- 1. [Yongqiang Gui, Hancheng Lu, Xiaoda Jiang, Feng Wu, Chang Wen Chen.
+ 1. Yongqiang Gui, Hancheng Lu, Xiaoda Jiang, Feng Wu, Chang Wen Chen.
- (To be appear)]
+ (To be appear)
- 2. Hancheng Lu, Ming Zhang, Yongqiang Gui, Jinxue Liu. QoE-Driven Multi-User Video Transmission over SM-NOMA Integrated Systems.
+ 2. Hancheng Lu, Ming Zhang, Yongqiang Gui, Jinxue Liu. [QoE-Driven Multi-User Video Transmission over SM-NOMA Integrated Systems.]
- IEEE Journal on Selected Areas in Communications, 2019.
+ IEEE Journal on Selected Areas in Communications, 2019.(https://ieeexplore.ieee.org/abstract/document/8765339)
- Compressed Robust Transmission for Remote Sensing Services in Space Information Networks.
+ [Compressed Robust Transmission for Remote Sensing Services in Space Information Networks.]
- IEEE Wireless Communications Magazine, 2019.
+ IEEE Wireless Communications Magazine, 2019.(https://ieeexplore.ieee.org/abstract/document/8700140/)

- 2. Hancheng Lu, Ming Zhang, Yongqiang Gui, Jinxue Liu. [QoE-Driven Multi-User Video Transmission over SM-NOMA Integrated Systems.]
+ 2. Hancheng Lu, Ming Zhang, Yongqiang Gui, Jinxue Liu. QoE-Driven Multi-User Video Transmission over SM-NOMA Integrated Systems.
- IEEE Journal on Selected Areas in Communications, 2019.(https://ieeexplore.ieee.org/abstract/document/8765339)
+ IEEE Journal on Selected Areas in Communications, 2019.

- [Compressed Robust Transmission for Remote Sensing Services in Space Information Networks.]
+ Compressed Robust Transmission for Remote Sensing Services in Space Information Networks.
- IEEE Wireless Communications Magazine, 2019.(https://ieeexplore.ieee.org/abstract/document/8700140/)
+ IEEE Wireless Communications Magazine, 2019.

++++++++

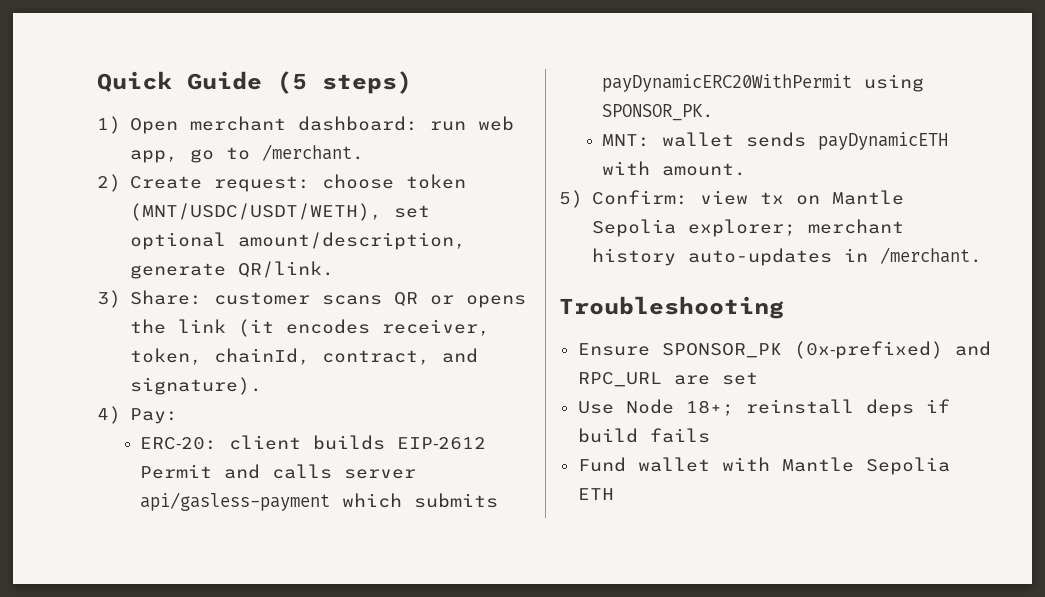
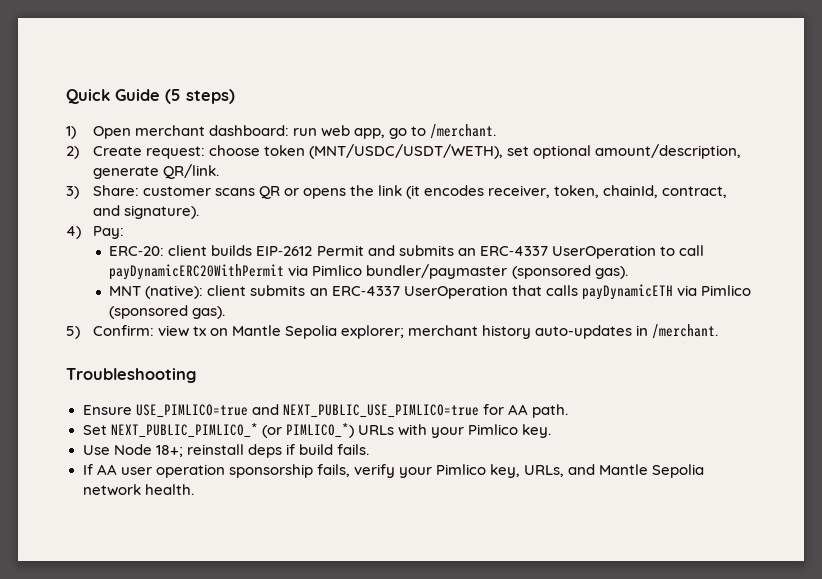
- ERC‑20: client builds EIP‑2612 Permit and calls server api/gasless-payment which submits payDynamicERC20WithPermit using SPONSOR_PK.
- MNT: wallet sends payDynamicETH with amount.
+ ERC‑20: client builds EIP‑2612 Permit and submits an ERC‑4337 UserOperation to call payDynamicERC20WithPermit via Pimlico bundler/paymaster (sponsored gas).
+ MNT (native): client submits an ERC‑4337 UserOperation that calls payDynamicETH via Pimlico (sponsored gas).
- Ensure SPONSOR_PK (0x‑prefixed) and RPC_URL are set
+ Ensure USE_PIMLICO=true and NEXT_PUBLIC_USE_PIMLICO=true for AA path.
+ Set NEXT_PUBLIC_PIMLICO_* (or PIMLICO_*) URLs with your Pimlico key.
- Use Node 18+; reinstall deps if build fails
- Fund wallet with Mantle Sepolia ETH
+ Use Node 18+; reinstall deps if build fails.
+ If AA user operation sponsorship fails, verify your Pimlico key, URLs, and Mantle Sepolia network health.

++++++++

▶ _What to do_: Read each line of the material, and wherever the word "Xiaoda" turns up, copy that line.

▶ _Response to this exercise_:
- 1. [Yongqiang Gui, Hancheng Lu, Xiaoda Jiang, Feng Wu, Chang Wen Chen.
+ 1. Yongqiang Gui, Hancheng Lu, Xiaoda Jiang, Feng Wu, Chang Wen Chen.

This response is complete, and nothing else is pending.